8.       The sentencing judge considered that there was a basis for departing from the presumptive minimum sentence of ten years imprisonment for s.15A offences: the Director agrees with that conclusion.  Having set the headline sentence at five years, the court proceeded to impose a sentence of four years’ imprisonment to be suspended entirely in respect of both appellants. The judge identified a number of mitigating and exceptional factors present which justified a deviation from the presumptive minimum sentence.  In respect of Mr. Naylor, the court was presented with a letter of remorse taking full responsibility for his activity.  The judge accepted that he was involved in this activity as a result of a debt he had accrued with regard to addiction to cocaine.  The court received a letter from a Mr. Fitzgerald from the Coolmine Therapeutic Community Programme describing Mr Naylor as being a mentor to new clients having completed a course with Coolmine Addiction Services.  The court received various testaments from family and friends of Mr. Naylor attesting to his good character, and references from previous employers. The court stated that Mr. Naylor was at a low risk of reoffending.

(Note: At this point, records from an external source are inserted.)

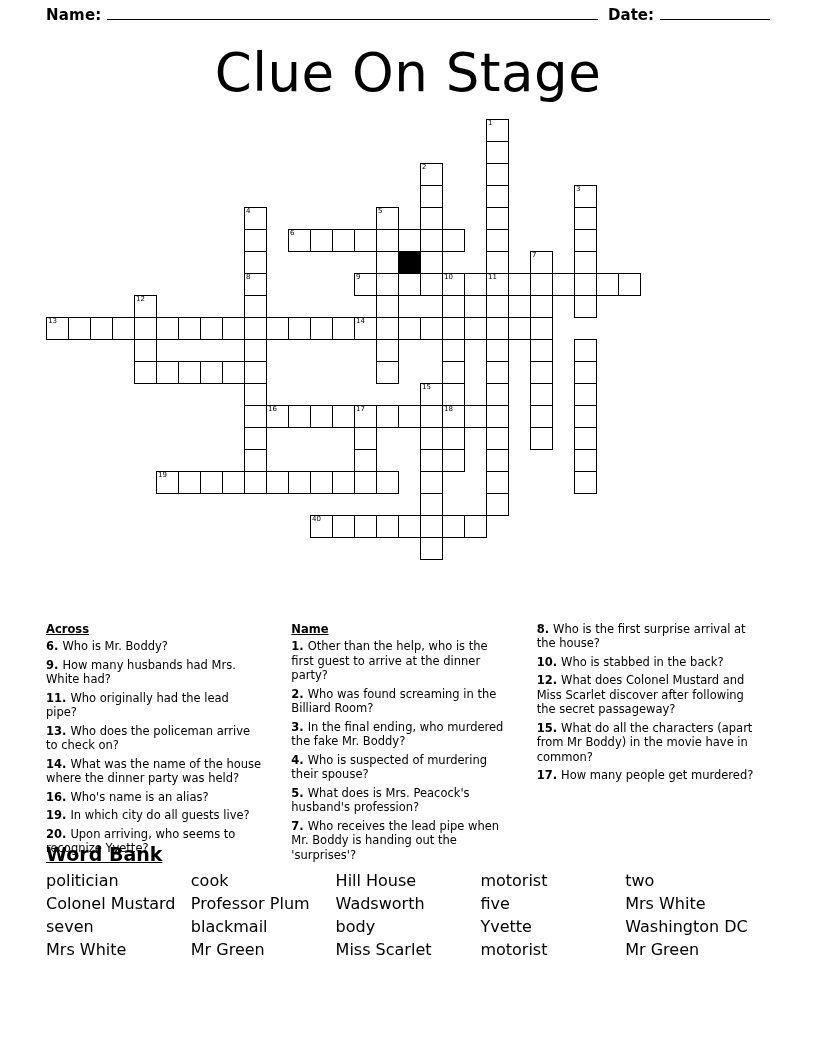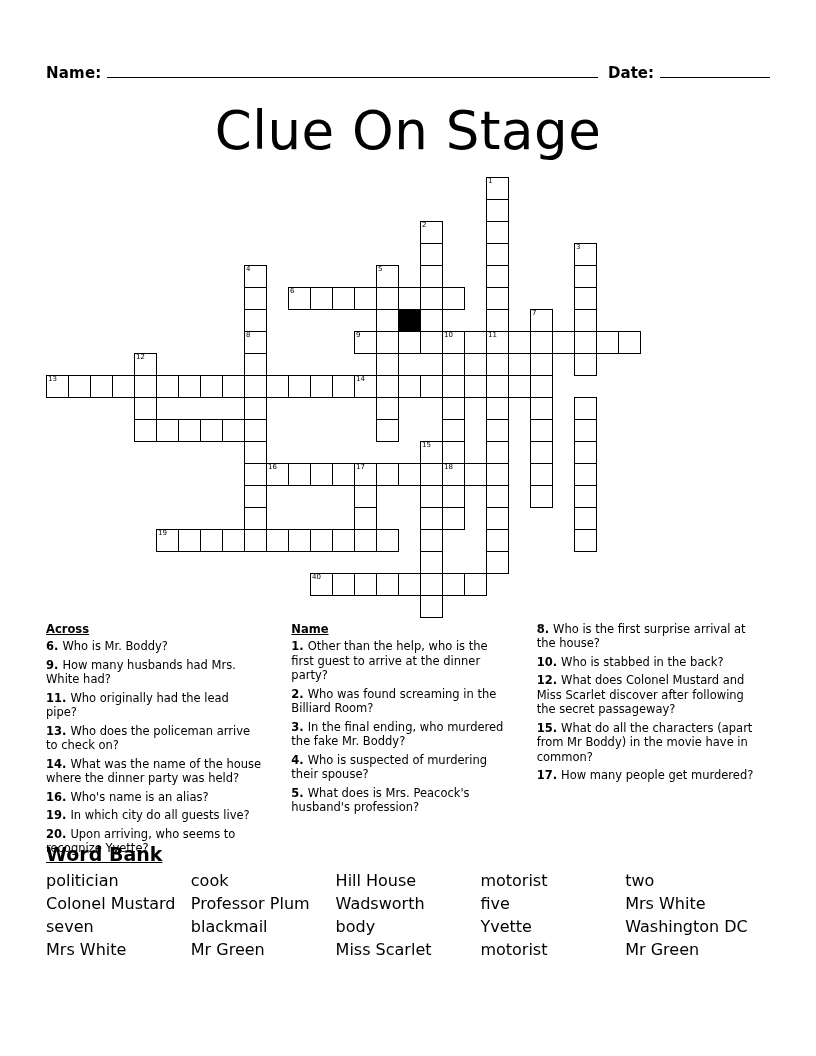"Name:" .page { padding: 16px 46px -> 0 46px }
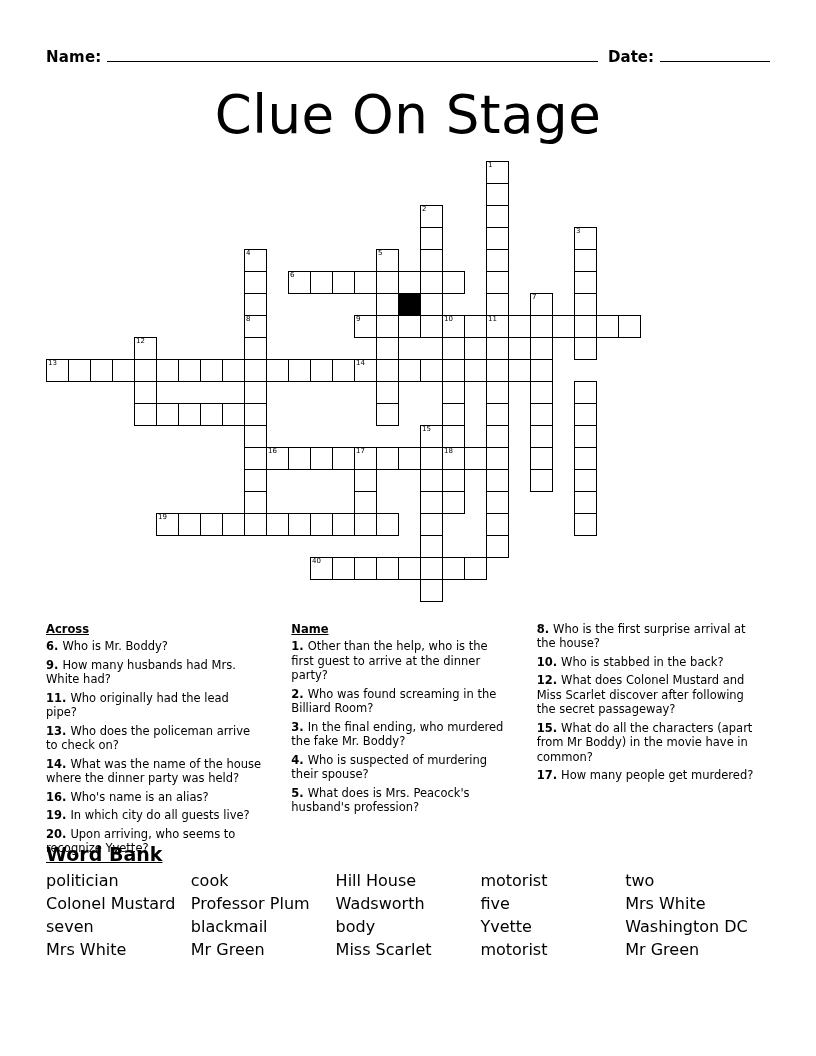"Date:" .date-label { margin-top: 42px -> none }
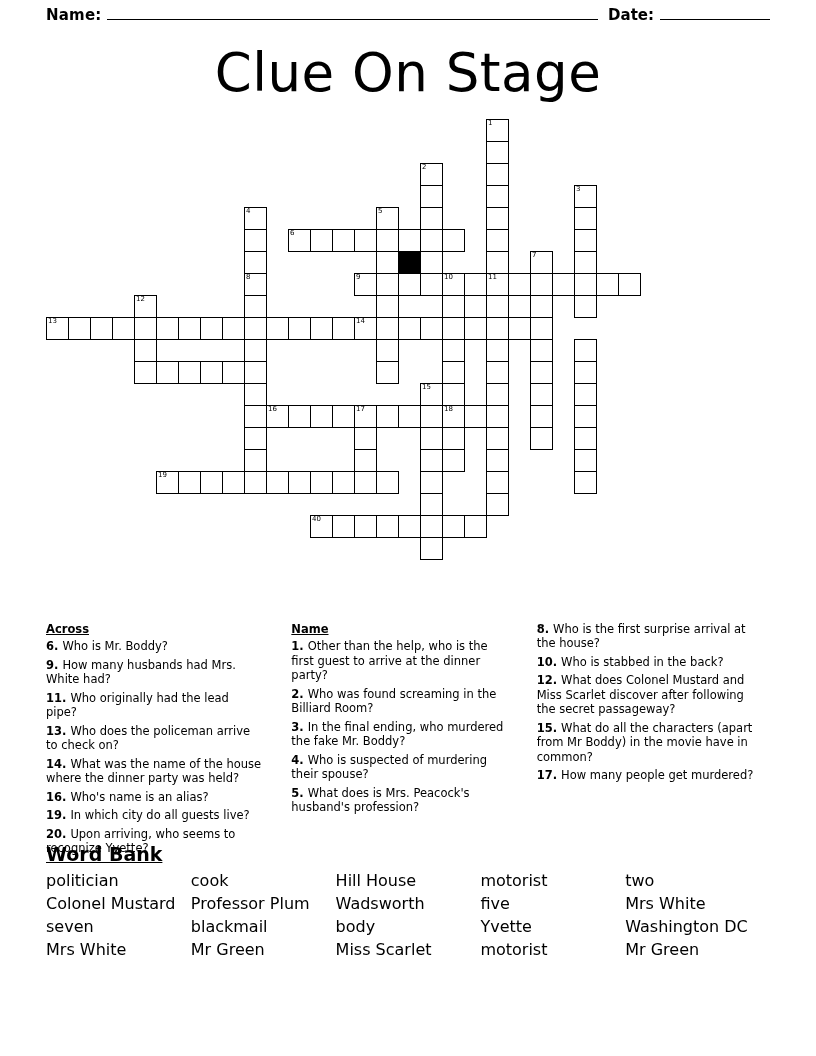"7. Who receives the lead" div.clue { html: none -> <div><b>7. </b><span>Who receives the lead pipe when Mr. Boddy is handing out the 'surprises'?</span></div> }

9.       As for Mr. Goddard, the court received a letter from a friend and neighbour, regarding Mr. Goddard as an obliging and generous kind person.  The court also received a letter from Bridges of Hope with regard to his charitable activities in helping homeless persons and carrying out outreach activities.  It was noted that Mr. Goddard was part of a team of volunteers who drive food and clothing to the homeless in society.  The court further received a letter concerning Mr. Goddard’s involvement in his church, and a letter from a counsellor, who described the stress and anxiety Mr. Goddard has suffered as a result of threats which have been made to a member of his family, whose home was attacked as a result of threats regarding a drug debt.  The court also received documentation from Men's Networking Resource Centre of Ireland.  The probation report which was presented referred to the death of Mr. Goddard’s son, who tragically died in 1999. 

10.     The sentencing judge noted that Mr. Goddard involved himself in this type of criminality in unusual circumstances.  It was accepted that Mr. Goddard had been motivated by way of desperation on his part in respect of a threat made to a very close family member whose home was attacked as a result of a debt which this person had accrued.  The judge said it appears that Mr. Goddard has in the past paid off drugs debts in respect of a family member, and he has involved himself as a person with no previous convictions in this activity, motivated by fear in respect of a family member.  The judge stated that he is a person who has had an impressive work record in the past, he was engaging in a community employment scheme.  She noted that he has been sober from alcohol for over twenty years. The judge also considered the fact that he was a 58-year-old man with no previous convictions.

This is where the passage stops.